Continuo desenhando, não por apego, mas liderar design sem entender da disciplina é virar gargalo de aprovação. O craft é o que mantém minha leitura do trabalho viva, e o que garante consistência, legado.
Boa liderança é sobre se interessar por seres humanos, assim como bom design. Entender contexto, camadas e nuances de cada um pode ser a diferença entre travar e habilitar. É importante ser gentil com as pessoas, inclusive com você mesmo(a).

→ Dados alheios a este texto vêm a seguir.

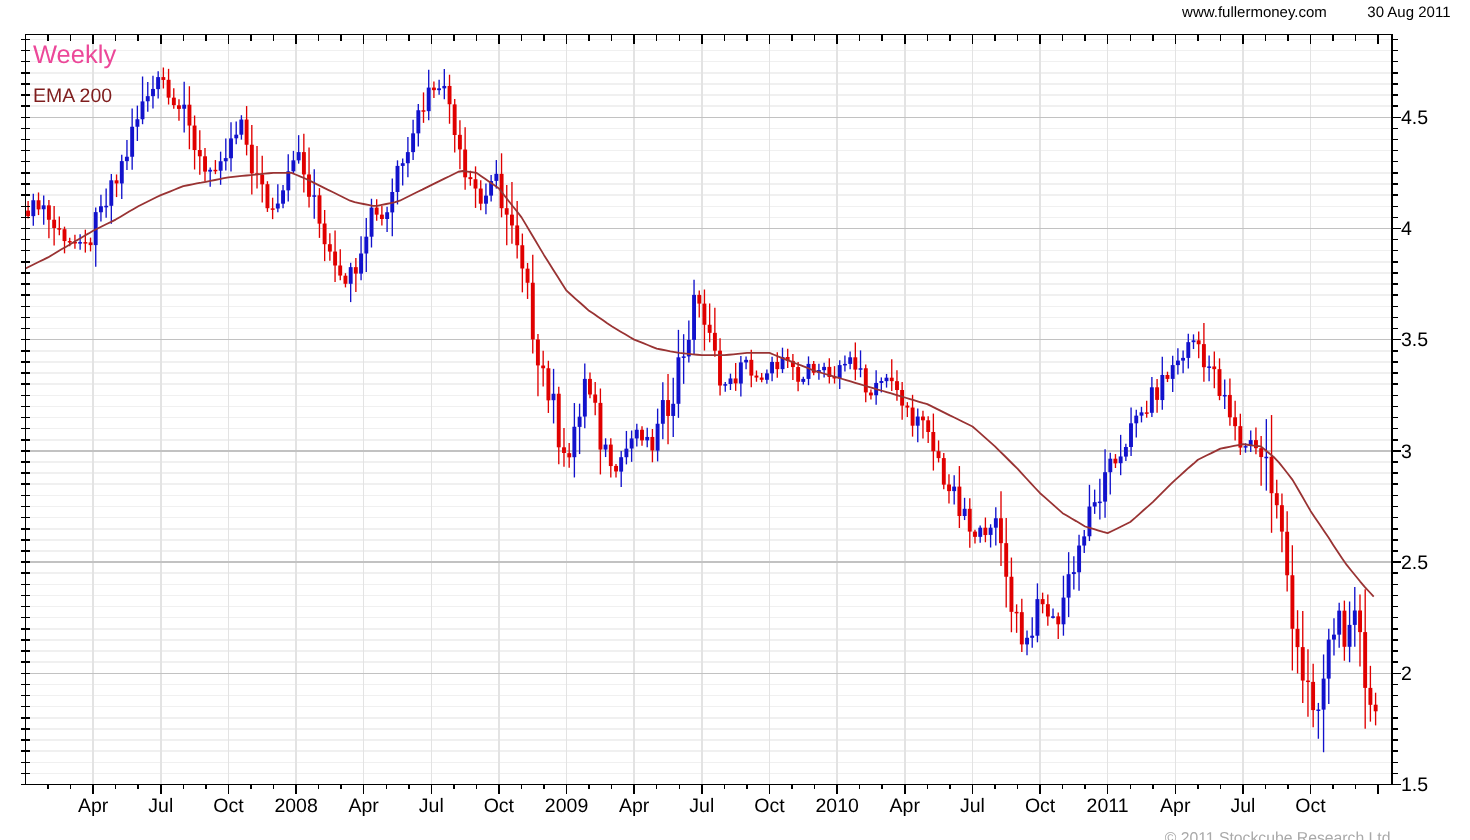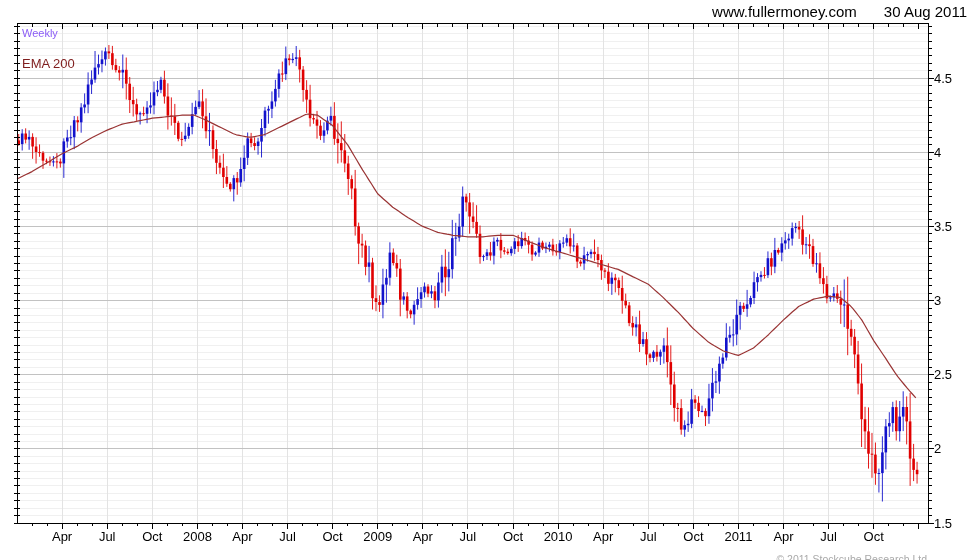--- a/index.html
+++ b/index.html
@@ -9,7 +9,7 @@
   .hdr-left{position:absolute;left:18px;top:3px;font-size:13.5px;color:#000;white-space:nowrap;}
   .hdr-left .px{margin-left:5px;}
   .hdr-left .chg{margin-left:5px;color:#cc0000;}
-  .hdr-right{position:absolute;top:3px;right:13px;font-size:15px;color:#000;
+  .hdr-right{position:absolute;top:3px;right:13px;font-size:10px;color:#000;
              display:flex;gap:27px;white-space:nowrap;}
   #chart{position:absolute;left:0;top:0;}
   .legend-weekly{position:absolute;left:22px;top:27px;font-size:11px;color:#8b5cf6;}

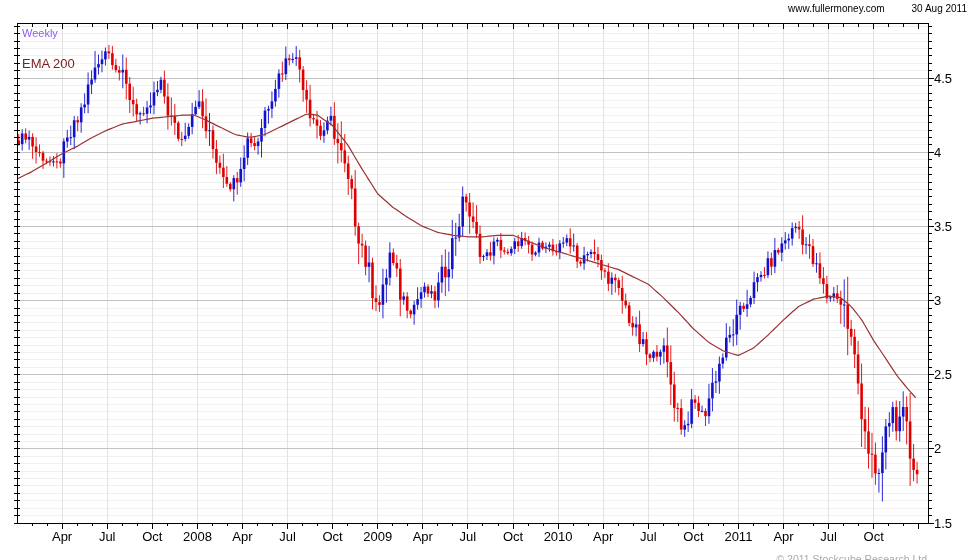--- a/index.html
+++ b/index.html
@@ -12,7 +12,7 @@
   .hdr-right{position:absolute;top:3px;right:13px;font-size:10px;color:#000;
              display:flex;gap:27px;white-space:nowrap;}
   #chart{position:absolute;left:0;top:0;}
-  .legend-weekly{position:absolute;left:22px;top:27px;font-size:11px;color:#8b5cf6;}
+  .legend-weekly{position:absolute;left:22px;top:27px;font-size:17px;color:#ec4899;}
   .legend-ema{position:absolute;left:22px;top:56px;font-size:13px;color:#7f1d1d;}
   .copyright{position:absolute;right:53px;top:537px;font-size:10.5px;color:#a9a9a9;white-space:nowrap;margin-top:16px;}
 </style>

Erros são dados concretos, hipóteses são lista de desejos. Não respeito processo pelo processo — prefiro experimentar rápido, ver o que dá errado e ajustar. Tento fazer algo novo, mesmo que pequeno, todos os dias.
levva
2023 → presente
Cheguei pra estruturar a área de design e elevar a régua técnica do time. Construí o caminho me envolvendo no dia a dia, propondo rituais colaborativos e mentoria próxima. Com o time mais autônomo e novas lideranças formadas, redesenhei minha própria cadeira para atuar em frentes que impactam diretamente o faturamento, o portfólio e o posicionamento da empresa.
CI&T
2020 → 2023
O termo "Staff" ainda não era comum no Brasil, mas era exatamente minha atuação; como nômade em problemas críticos de diferentes contextos. Trabalhei na transformação digital do Bradesco em pessoa física, alta renda e seguros; no laboratório de inovação do Grupo SBF; e em iniciativas digitais da Raízen, Banco next e Grupo Fleury. Reconhecido como um dos designers mais técnicos da companhia.
Cogna Educação
2019 → 2020
Atuei numa vertical de design que atendia toda a companhia em "trens" do Ágil Escalado SAFe. Pilotei dois projetos de destaque: a reformulação do fluxo de RDM dos times de engenharia, com forte camada de service design, e o redesign do AVA, ambiente virtual de aprendizagem do Aluno — que se tornou um produto de suma importância quando a pandemia chegou no ano seguinte.
Studiare
2016 → 2019
Quando IA e Machine Learning ainda não eram assunto, a Studiare já construía trilhas preditivas de ensino que se adaptavam ao desempenho dos alunos em provas como ENEM e ENADE. Atuei como product designer e front-end — concebia produtos e codava interfaces em Ruby on Rails, num ambiente de startup acelerado pelo calendário escolar. Foi onde aprendi escala, usabilidade e design system na prática, na época em que ainda fazíamos isso manualmente em Sketch, Adobe XD e Git.
sobre mim
Filho único de mãe solteira, criado por mulheres reais. Trabalho com design há mais de 15 anos e sou um profissional obsessivo que sonha, um dia, poder ser preguiçoso sem culpa.
Morador e torcedor do Flamengo, no Rio de Janeiro. Marido da Camila, tutor do Pingo José e da Maria Filomena, e estou atravessando a crise dos 30 treinando pra correr uma maratona.